Aims/hypothesis: The aim of this study was to understand the role of CXC chemokine receptor 3(CXCR3), a T-helper 1(Th1) type chemokine receptor, in the pathogenesis of type 1 diabetes. Methods: We observed the incidence of diabetes in Cxcr3 homozygous knockout mice. We compared the expression pattern of various cytokines and chemokines and the frequency of FOXP3⁺ cells in the pancreas and pancreatic lymph nodes from Cxcr3^-/- NOD mice and wild-type NOD mice.

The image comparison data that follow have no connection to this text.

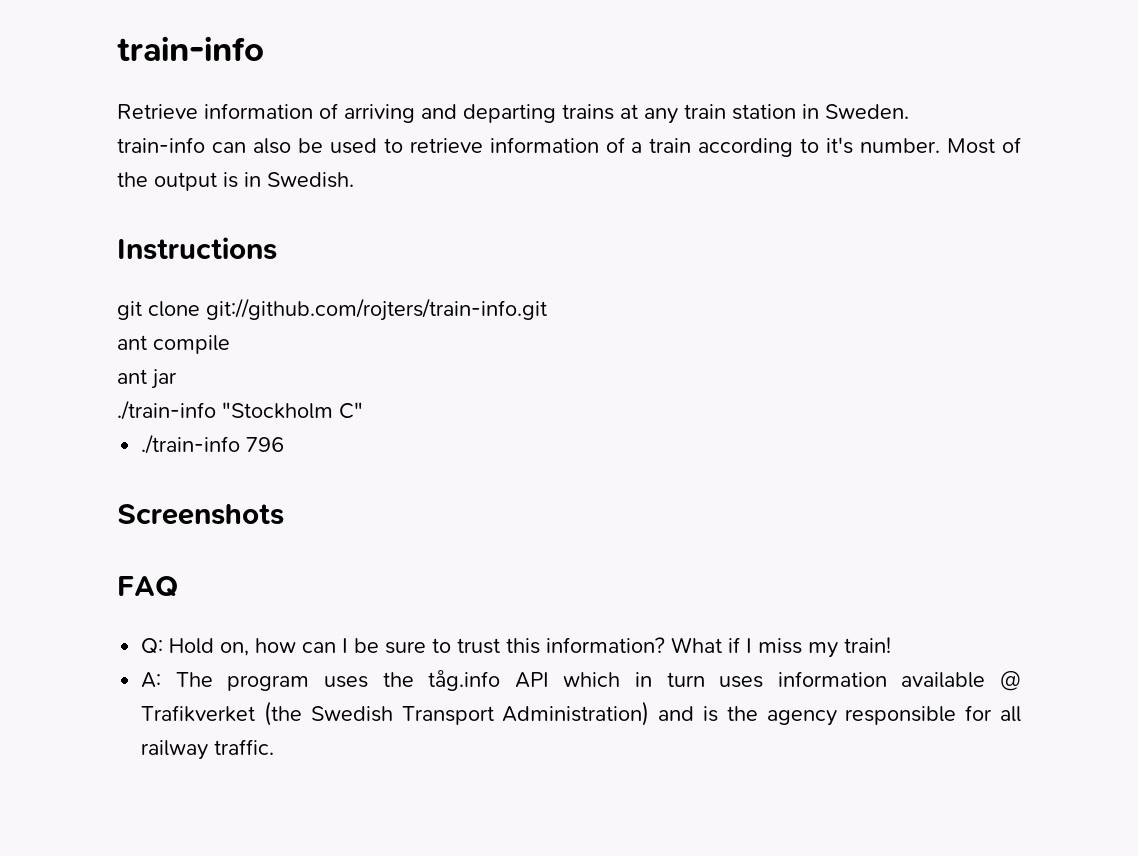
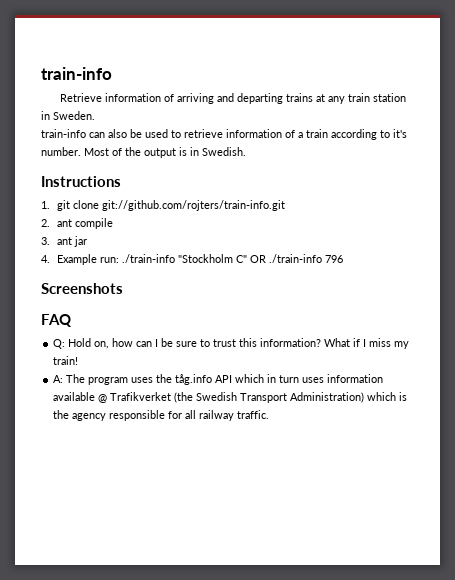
(277, 248) none -> [41,201,50,209] 1.
(547, 309) none -> [41,219,50,227] 2.
(230, 344) none -> [41,237,50,245] 3.
(177, 379) none -> [41,254,120,265] 4. Example run:
(363, 410) // -> [250,255,267,263] OR
[658,706,695,721] and -> [367,392,397,401] which

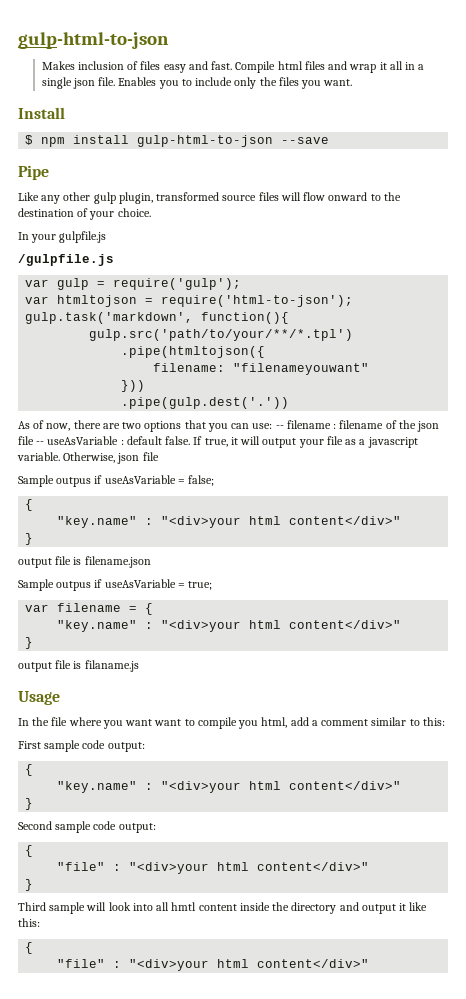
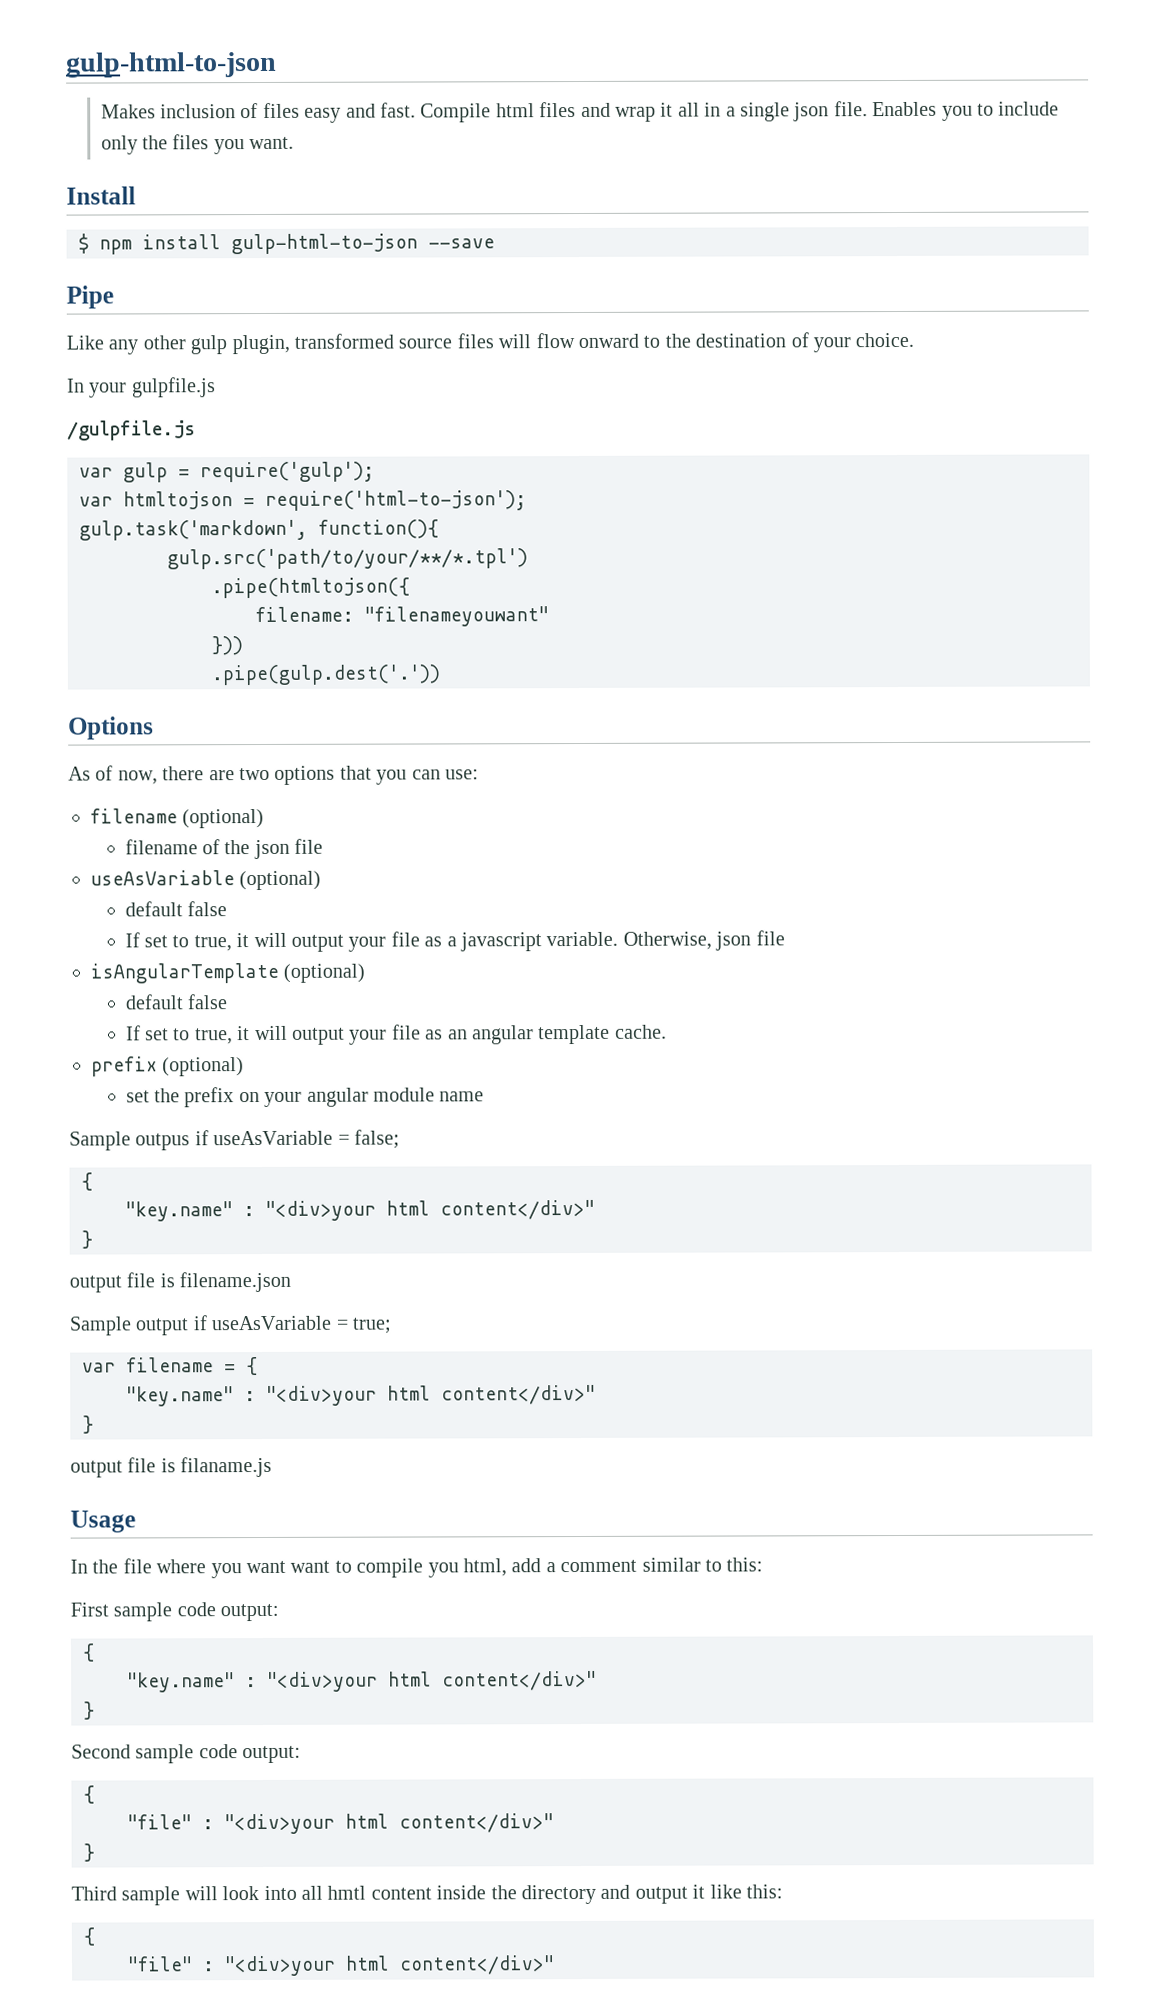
(290, 403) none -> [68,716,154,740] // Options
[275,420,337,429] -- filename : -> [90,808,265,829] // filename (optional) //
[36,436,203,445] -- useAsVariable : default false. If -> [90,870,322,891] [124,901,227,917] [124,932,190,948] // useAsVariable (optional) // default false // If set to
(159, 456) none -> [90,962,366,984] [124,994,228,1010] [125,1024,667,1045] [91,1056,245,1077] [125,1087,485,1108] // isAngularTemplate (optional) // default false // If set to true, it will output your file as an angular template cache. // prefix (optional) // set the prefix on your angular module name
[56,581,92,591] outpus -> [135,1318,190,1336] output

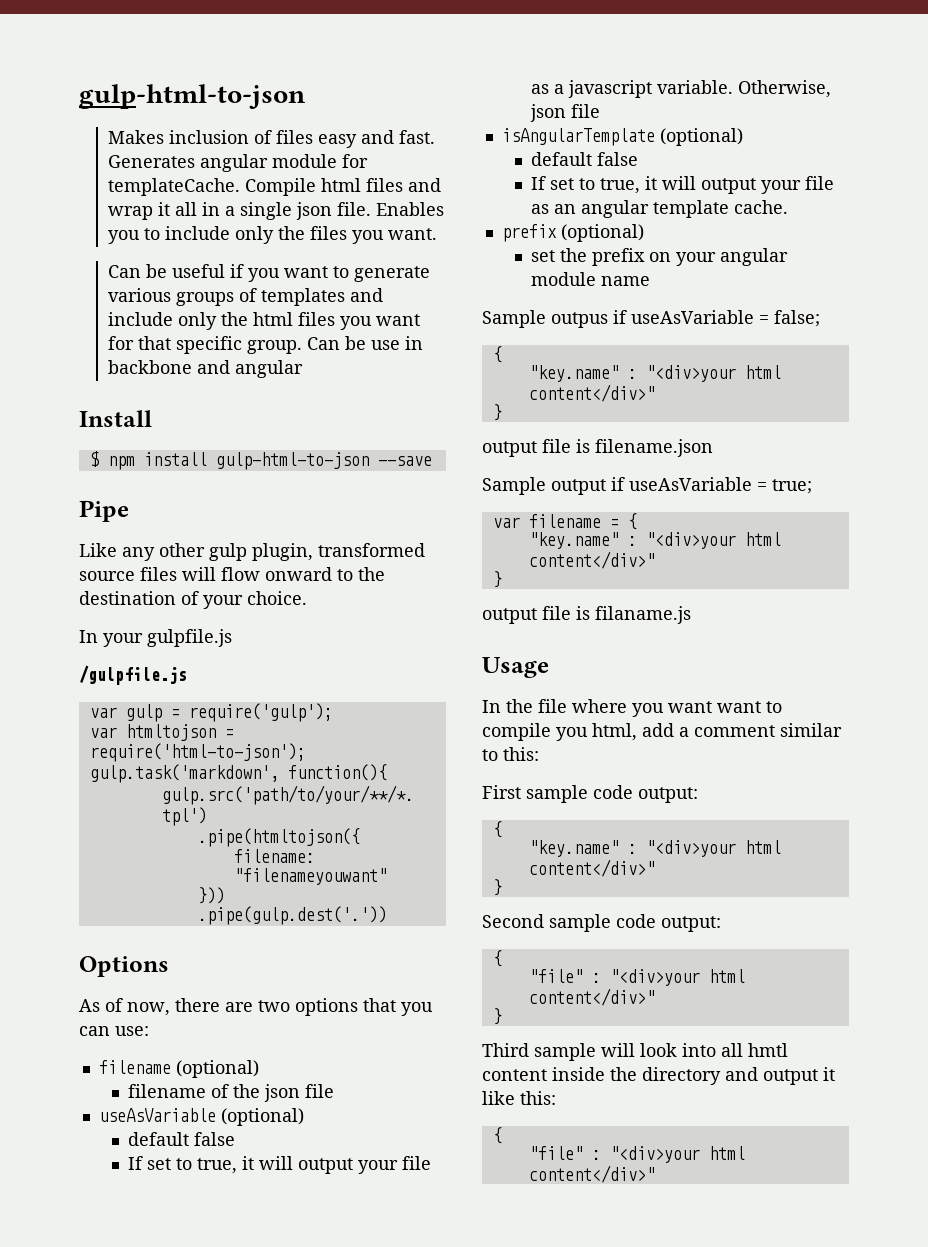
(416, 110) none -> [108,154,369,172] [108,178,241,196] Generates angular module for templateCache.
(295, 143) none -> [108,264,431,282] [108,288,384,306] [108,312,421,330] [108,336,424,354] [108,360,304,378] // Can be useful if you want to generate various groups of templates and include only the html files you want for that specific group. Can be use in backbone and angular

In addition, we observed the migration ability of CXCR3 ⁺CD4⁺ cells to pancreatic islets upon adoptive transfer. Finally, we examined whether Cxcr3⁺ regulatory T cells (Tregs) actually suppressed the onset of diabetes in vivo. Results: Cxcr3^-/- NOD mice developed spontaneous diabetes earlier than did wild-type NOD mice. In Cxcr3^-/- NOD mice, Tregs were more frequent in pancreatic lymph nodes and less frequent in pancreatic islets than in wild-type NOD mice. While transferred CXCR3^-CD4⁺ cells from wild-type NOD mice did not infiltrate pancreatic islets of NOD-severe combined immunodeficiency (SCID) mice, CXCR3⁺CD4⁺ cells from the same mice migrated into the recipient islets and contained Forkhead box P3 (FOXP3) upon adoptive transfer. Moreover, CD4⁺CD25⁺ cells from wild-type NOD mice suppressed and delayed the onset of diabetes compared with those from Cxcr3^-/- NOD mice in a cyclophosphamide-induced diabetes model system. Conclusions/interpretation: The mechanism of accelerated diabetes onset in Cxcr3^-/- NOD mice was considered to be due to the lack of hybrid Tregs (CXCR3⁺FOXP3⁺CD4⁺ cells), which could effectively migrate into and regulate Th1 inflammation in local lesions under Cxcr3 knockout conditions.